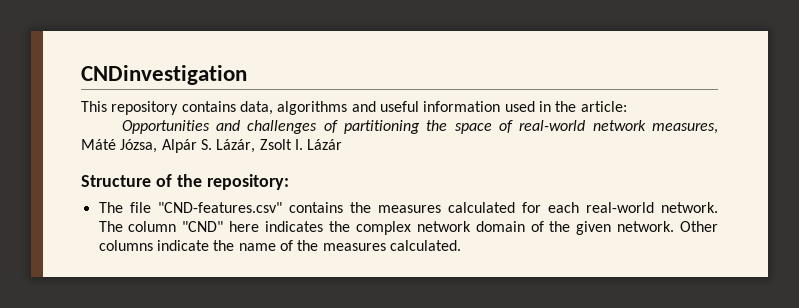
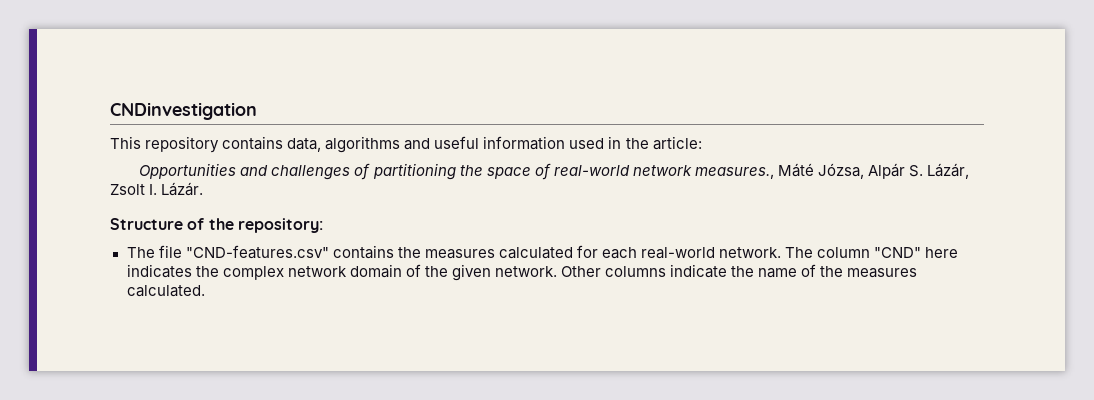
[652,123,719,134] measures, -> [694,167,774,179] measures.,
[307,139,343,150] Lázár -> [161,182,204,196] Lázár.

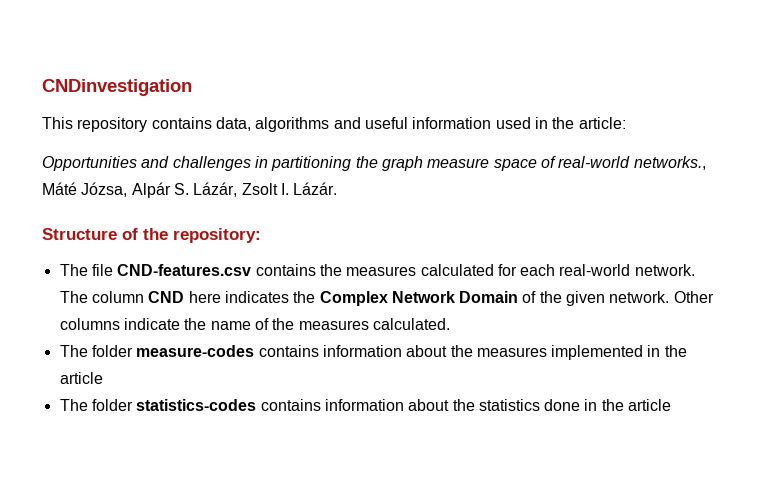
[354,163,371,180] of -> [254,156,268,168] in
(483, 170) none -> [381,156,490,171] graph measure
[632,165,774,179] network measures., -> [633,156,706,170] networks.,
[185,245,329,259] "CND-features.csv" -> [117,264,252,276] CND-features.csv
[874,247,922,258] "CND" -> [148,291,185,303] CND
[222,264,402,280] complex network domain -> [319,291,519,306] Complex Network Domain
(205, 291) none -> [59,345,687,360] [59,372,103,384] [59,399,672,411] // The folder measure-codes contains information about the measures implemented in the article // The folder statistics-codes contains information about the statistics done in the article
◆ ◆ ◆ ◆ ◆ ◆ ◆
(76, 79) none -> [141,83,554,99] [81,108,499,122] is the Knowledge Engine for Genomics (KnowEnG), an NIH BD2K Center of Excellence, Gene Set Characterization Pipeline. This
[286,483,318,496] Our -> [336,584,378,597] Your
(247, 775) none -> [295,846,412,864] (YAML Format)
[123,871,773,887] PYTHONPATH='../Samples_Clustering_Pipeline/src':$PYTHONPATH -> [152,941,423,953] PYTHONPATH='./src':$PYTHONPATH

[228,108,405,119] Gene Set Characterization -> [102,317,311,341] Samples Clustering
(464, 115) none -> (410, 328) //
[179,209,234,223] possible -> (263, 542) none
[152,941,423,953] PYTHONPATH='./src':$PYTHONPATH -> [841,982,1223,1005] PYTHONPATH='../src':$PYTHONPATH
◆ ◆ ◆ ◆ ◆ ◆ ◆
PROBLEM: Number of lines holding "Characterization" in the listing above: work it out and give that number alone.

COMPLETED EXERCISE: 2